Data Web Scraping Pre-owned Vehicle Pricing
The skills the author demoed here can be learned through taking Data Science with Machine Learning bootcamp with NYC Data Science Academy.
Introduction
The basic concept of 4Ps in marketing is Price, Product, Promotion and Place. Price is always in the first place and it is the most important factor when executing a marketing mix. Because of my background in marketing and automobile industry, I decided to scrap the second largest classified automotive website: Cars.com. With over 58,000 used cars' observations within 30 miles range of New York City Area across a total of 34 brands, I was able to do some handy practice in Data cleaning & manipulation and simple multiple linear regression modeling with this dataset I scrapped with Python Scrapy.
Data Scraping Process
Gladly, cars.com is a comparatively structured website. With the location radius set to 30 miles and zip code at 10001, the search result page is showing that there are 61,304 results match my filter. However, after a further investigation, the page stops at the 2000th record, which makes sense because it is really unnecessary to have every result in this one page. With this constraint, I had decided to parse the data I needed by each automobile make.
The first layer of my scraping job is to get the make IDs. At the left side filter options UI, with the make list that user can select, each make has a unique mktid embedded within its link. My first step is to scrap all that mktids, with them I can generate a list of urls corresponding to the search result of each make. After that, since the program would not know how many pages that each make's results have, so the second layer is to parse the number of results match my filter and then generate another list of urls for each search result page.
The final step is simple, with the two URLs lists I have created before, I generally have a unique URL for each page of each make. I just need to iterate through them, get the details' link for each car and scrap the data that I needed. The whole scraping process did take a while, but I ended up with around 58,000 observations, which is nearly all used-cars data within 30 miles of zip code 10001 at New York City.
DATA CLEANING AND EDA
The data I have has 16 features in total, they are the title, year, make, model, mileage, the price of the car, also some interesting details like the cty/hwy fuel consumption, interior/exterior colors, dealer zip code/dealer review score and engine/transmission type. I did some data cleaning before the EDA, including remove observations contain NAs in some important feature like price/mileage/make, transform some string data type into the integer, and aggregate the drive type/exterior color into some major groups. This step is necessary for the following modeling step because all NAs have to be handled before the modeling step.

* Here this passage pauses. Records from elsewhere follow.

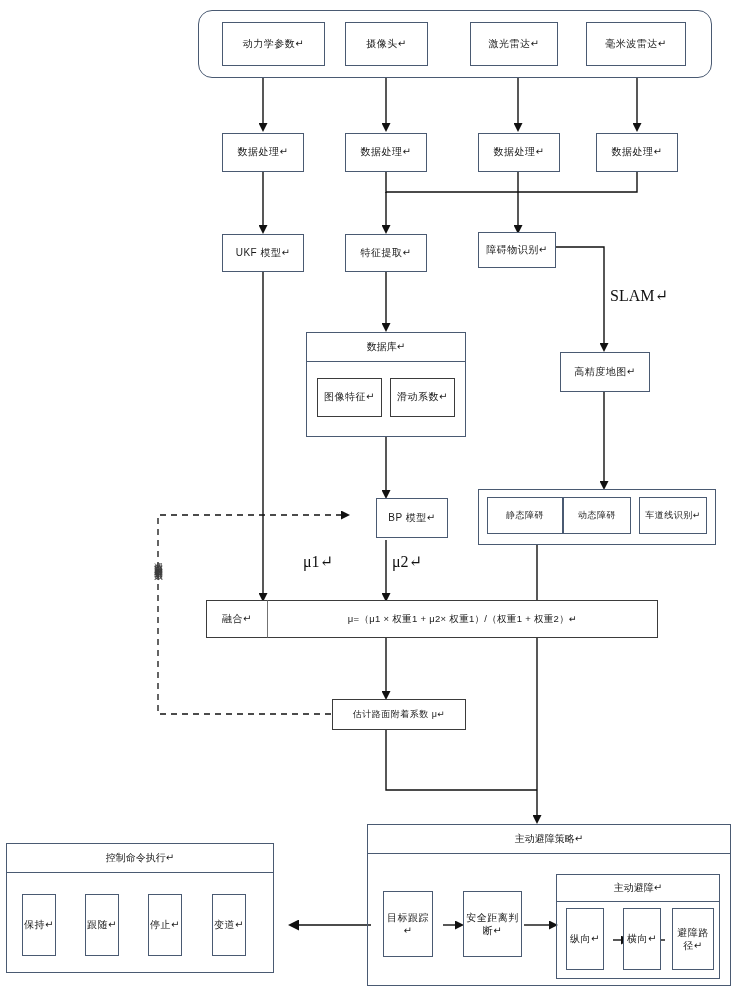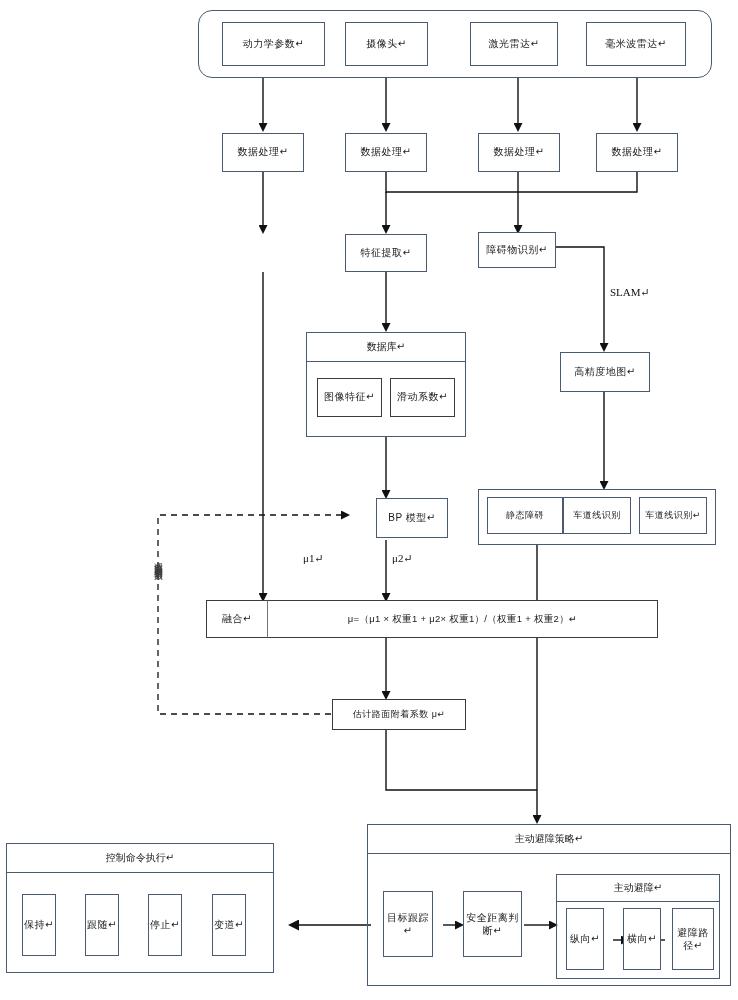--- a/index.html
+++ b/index.html
@@ -15,21 +15,21 @@
   .grp{position:absolute;box-sizing:border-box;background:transparent;
        border:1px solid #4a5a72;}
   .grp-round{border-radius:14px;}
   .grp-title{position:absolute;left:0;right:0;top:0;height:28px;
              display:flex;align-items:center;justify-content:center;
              font-size:10px;border-bottom:1px solid #4a5a72;}
   .vtext{writing-mode:vertical-rl;text-orientation:upright;
          letter-spacing:1px;font-size:8.5px;color:#3c3c3c;}
   .vstack{display:flex;flex-direction:column;align-items:center;
           justify-content:center;line-height:1.35;}
-  .label{position:absolute;font-size:11px;color:#111;
+  .label{position:absolute;font-size:16px;color:#111;
          font-family:"Liberation Serif","DejaVu Serif",serif;}
   .formula{font-size:9.5px;letter-spacing:.3px;white-space:nowrap;}
   svg.wires{position:absolute;left:0;top:0;width:738px;height:1000px;
             pointer-events:none;}
 </style>
 </head>
 <body>
 
 <div id="canvas">
 
@@ -95,20 +95,21 @@
   <div class="node" style="left:345px;top:22px;width:83px;height:44px;">摄像头↵</div>
   <div class="node" style="left:222px;top:22px;width:103px;height:44px;">动力学参数↵</div>
   <div class="node" style="left:470px;top:22px;width:88px;height:44px;">激光雷达↵</div>
   <div class="node" style="left:586px;top:22px;width:100px;height:44px;">毫米波雷达↵</div>
 
   <div class="node" style="left:222px;top:133px;width:82px;height:39px;">数据处理↵</div>
   <div class="node" style="left:345px;top:133px;width:82px;height:39px;">数据处理↵</div>
   <div class="node" style="left:478px;top:133px;width:82px;height:39px;">数据处理↵</div>
   <div class="node" style="left:596px;top:133px;width:82px;height:39px;">数据处理↵</div>
 
+  <div class="node" style="left:222px;top:234px;width:82px;height:38px;">UKF 模型↵</div>
   <div class="node" style="left:345px;top:234px;width:82px;height:38px;">特征提取↵</div>
   <div class="node" style="left:478px;top:232px;width:78px;height:36px;">障碍物识别↵</div>
 
   <div class="label" style="left:610px;top:286px;">SLAM↵</div>
 
   <div class="node" style="left:560px;top:352px;width:90px;height:40px;">高精度地图↵</div>
 
   <div class="grp dark" style="left:306px;top:332px;width:160px;height:105px;">
     <div class="grp-title" style="border-bottom:1px solid #4a5a72;">数据库↵</div>
   </div>
@@ -126,21 +127,21 @@
 
   <div style="position:absolute;left:152px;top:556px;width:14px;height:130px;
               display:flex;align-items:flex-start;justify-content:center;">
     <span class="vtext">调整路面附着判别系数↵</span>
   </div>
 
   <div class="node dark" style="left:332px;top:699px;width:134px;height:31px;font-size:9px;">估计路面附着系数 μ↵</div>
 
   <div class="grp" style="left:478px;top:489px;width:238px;height:56px;"></div>
   <div class="node" style="left:487px;top:497px;width:76px;height:37px;font-size:9px;text-align:center;">静态障碍</div>
-  <div class="node" style="left:563px;top:497px;width:68px;height:37px;font-size:9px;">车道线识别</div>
+  <div class="node" style="left:563px;top:497px;width:68px;height:37px;font-size:9px;">动态障碍</div>
   <div class="node" style="left:639px;top:497px;width:68px;height:37px;font-size:9px;">车道线识别↵</div>
 
   <div class="grp" style="left:6px;top:843px;width:268px;height:130px;">
     <div class="grp-title">控制命令执行↵</div>
   </div>
   <div class="node vstack" style="left:22px;top:894px;width:34px;height:62px;">保持↵</div>
   <div class="node vstack" style="left:85px;top:894px;width:34px;height:62px;">跟随↵</div>
   <div class="node vstack" style="left:148px;top:894px;width:34px;height:62px;">停止↵</div>
   <div class="node vstack" style="left:212px;top:894px;width:34px;height:62px;">变道↵</div>
 

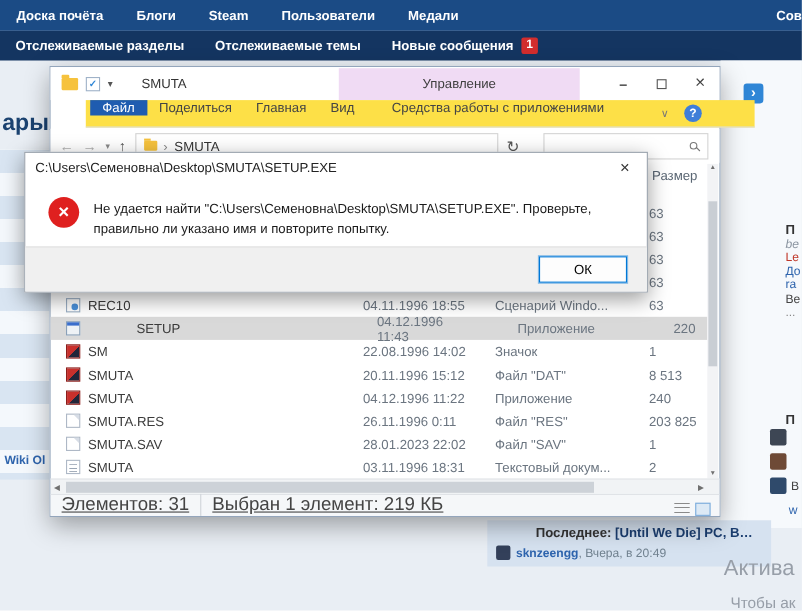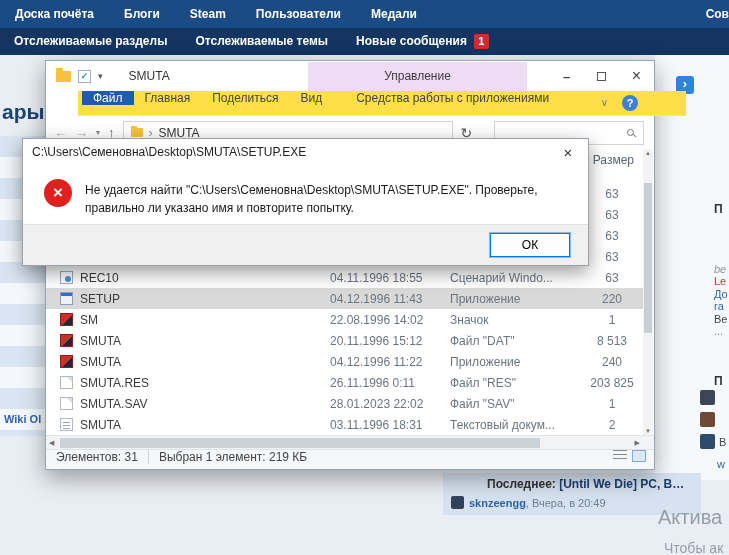--- a/index.html
+++ b/index.html
@@ -18,21 +18,21 @@
   .page-heading { position:absolute; left:2px; top:100px; font-size:21px; font-weight:bold; color:#1b4270; }
   .stripes { position:absolute; left:0; top:136px; width:46px; height:300px;
              background:repeating-linear-gradient(180deg,#d9e5f2 0 21px,#f4f8fc 21px 42px); }
   .wiki-link { position:absolute; left:4px; top:413px; font-size:11px; color:#2e64ad; font-weight:bold; z-index:2; cursor:pointer; }
   .right-panel { position:absolute; left:655px; top:55px; width:74px; height:425px; background:#f6f9fc; }
   .panel-arrow { position:absolute; left:676px; top:76px; width:18px; height:18px; background:#2f86d6; border-radius:3px; color:#fff; text-align:center; line-height:16px; font-weight:bold; font-size:13px; cursor:pointer; }
   .panel-arrow::after { content:"›"; }
   .frag-stack1 { position:absolute; left:714px; top:203px; line-height:12.5px; font-size:11px; }
   .frag-stack2 { position:absolute; left:714px; top:374px; font-size:12px; }
   .frag-b { font-weight:bold; color:#333; font-size:12px; }
-  .c-gray { color:#8a94a0; font-style:italic;margin-top:47px; }
+  .c-gray { color:#8a94a0; font-style:italic; }
   .c-red { color:#c0392b; }
   .c-blue { color:#2e64ad; }
   .c-dark { color:#444; }
   .c-dots { color:#888; }
   .mini-avatar { position:absolute; width:15px; height:15px; border-radius:2px; }
   .frag-label { position:absolute; font-size:11px; }
 
   .latest-band { position:absolute; left:443px; top:473px; width:258px; height:42px; background:#d6e2f0; overflow:hidden; }
   .latest-line1 { position:absolute; left:8px; top:4px; white-space:nowrap; font-weight:bold; }
   .latest-label { color:#333;padding-left:36px; }
@@ -92,27 +92,27 @@
   .lens::after { content:""; position:absolute; width:5px; height:1px; background:#777; transform:rotate(45deg); right:-4px; bottom:-1px; }
 
   .col-headers { position:absolute; left:0; top:88px; width:597px; height:22px; display:flex; align-items:center; color:#5a6673; }
   .ch-name { width:284px; padding-left:34px; }
   .ch-date { width:120px; }
   .ch-type { width:140px; }
   .ch-size { width:44px; text-align:right; }
 
   .rows { position:absolute; left:0; top:122px; width:597px; }
   .frow { height:21px; display:flex; align-items:center; padding-left:14px; cursor:pointer; }
-  .frow.sel { background:#d9d9d9; }
+  .frow.sel { background:#d9d9d9;gap:44px; }
   .frow-hidden { justify-content:flex-end; padding-right:9px; }
   .fico { flex:0 0 13px; width:13px; height:13px; margin-right:7px; position:relative; }
   .fname { width:250px; color:#3b3b3b; white-space:nowrap; overflow:hidden; }
   .fdate { width:120px; color:#6b7580; }
   .ftype { width:140px; color:#6b7580; white-space:nowrap; overflow:hidden; }
-  .fsize { width:44px; text-align:center; color:#6b7580; }
+  .fsize { width:44px; text-align:left; color:#6b7580; }
 
   .ic-script { background:#fff; border:1px solid #9aaec4; }
   .ic-script::after { content:""; position:absolute; right:1px; bottom:1px; width:6px; height:6px; border-radius:50%; background:#4a90d9; }
   .ic-app { background:#eef2f6; border:1px solid #8aa0b8; }
   .ic-app::before { content:""; position:absolute; left:0; top:0; right:0; height:3px; background:#3a6ecc; }
   .ic-smuta { background:linear-gradient(135deg,#c9302c 0 55%,#22263a 55%); border:1px solid #8c1d1a; }
   .ic-file { background:#fff; border:1px solid #aeb8c6; }
   .ic-file::before { content:""; position:absolute; right:0; top:0; border-style:solid; border-width:0 5px 5px 0; border-color:transparent #d7dde6 transparent transparent; }
   .ic-text { background:#fff; border:1px solid #aeb8c6; }
   .ic-text::before { content:""; position:absolute; left:2px; right:2px; top:3px; height:7px;
@@ -123,21 +123,21 @@
   .varrow { position:absolute; left:0; width:10px; font-size:6px; color:#707070; text-align:center; cursor:pointer; }
   .varrow.up { top:1px; } .varrow.up::after { content:"▲"; }
   .varrow.dn { bottom:1px; } .varrow.dn::after { content:"▼"; }
 
   .hscroll { position:absolute; left:0; top:374px; width:608px; height:14px; background:#f1f3f5; border-top:1px solid #e2e5e8; }
   .harrow { position:absolute; top:3px; font-size:7px; color:#707070; cursor:pointer; }
   .harrow.l { left:3px; } .harrow.l::after { content:"◀"; }
   .harrow.r { right:14px; } .harrow.r::after { content:"▶"; }
   .hthumb { position:absolute; left:14px; top:2px; width:480px; height:10px; background:#cdd2d8; cursor:grab; }
 
-  .statusbar { position:absolute; left:0; top:388px; width:608px; height:20px; background:#f5f7f9; border-top:1px solid #e0e3e7; display:flex; align-items:flex-start; font-size:12px; color:#444; }
+  .statusbar { position:absolute; left:0; top:388px; width:608px; height:20px; background:#f5f7f9; border-top:1px solid #e0e3e7; display:flex; align-items:flex-end; font-size:17px; color:#444;text-decoration:underline; }
   .st1 { padding:0 10px; }
   .st2 { padding:0 10px; border-left:1px solid #d0d4d9; }
   .view-btns { margin-left:auto; display:flex; gap:5px; padding-right:8px; }
   .vb { width:14px; height:12px; cursor:pointer; }
   .vb-list { background:repeating-linear-gradient(180deg,#8a8a8a 0 1px,transparent 1px 4px); }
   .vb-grid { background:#dce9f5; border:1px solid #7aabdb; }
 
   
   .dialog { position:absolute; left:22px; top:138px; width:567px; height:128px; background:#fff; border:1px solid #9aa2ac; box-shadow:0 6px 18px rgba(0,0,0,.4); z-index:30; }
   .dlg-titlebar { position:absolute; left:0; top:0; width:100%; height:26px; display:flex; align-items:center; }
@@ -225,22 +225,22 @@
         <span class="wc wc-min"></span>
         <span class="wc wc-max">
             <span></span>
           </span>
         <span class="wc wc-close"></span>
       </div>
     </div>
 
     <div class="ribbon-row">
       <span class="rtab rtab-file">Файл</span>
+      <span class="rtab">Поделиться</span>
       <span class="rtab">Главная</span>
-      <span class="rtab">Поделиться</span>
       <span class="rtab">Вид</span>
       <span class="rtab rtab-ctx">Средства работы с приложениями</span>
     </div>
     <span class="ribbon-chev"></span>
     <span class="help-ico"></span>
 
     <div class="addr-row">
       <span class="nav-gl g-back"></span>
       <span class="nav-gl g-fwd"></span>
       <span class="g-drop2"></span>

After inspecting the data, I decided to only do some EDA and modeling on the top 10 brands with the most observations due to the sample size. One of my initiate question is what is the relationship between used cars' age, mileage and price across all brands? So with this question in mind, I plot all the data of top 10 brands into scatter plot, and visually inspect them first.
From the plot above, the effect of mileage and age is definitely different between japanese brands like Nissan and luxury brands like Mercedes and BMW. For further investigations, I planned to use multiple linear regression to modeling their price changing trend.
Modeling
According to the inspection of plots from my EDA, there is definitely a linear relationship between used cars' mileage/age and its price. Therefore I want to create a linear model that is able to appraisal a used cars' value base on its make, model, mileage and age. With the inspection of polynomial curves in the relationship, I generated a new feature which is the age squared.
Unsurprisingly, for luxury brands like Mercedes and BMW, the new feature does actually improve my test R square a lot, and finally based on the test R square of my models, I can approximately appraisal the value of a used car base on its basic information. Some more feature work I am planning to do is consider more features into my models like drive type, exterior, and interior colors and make my model more accurate.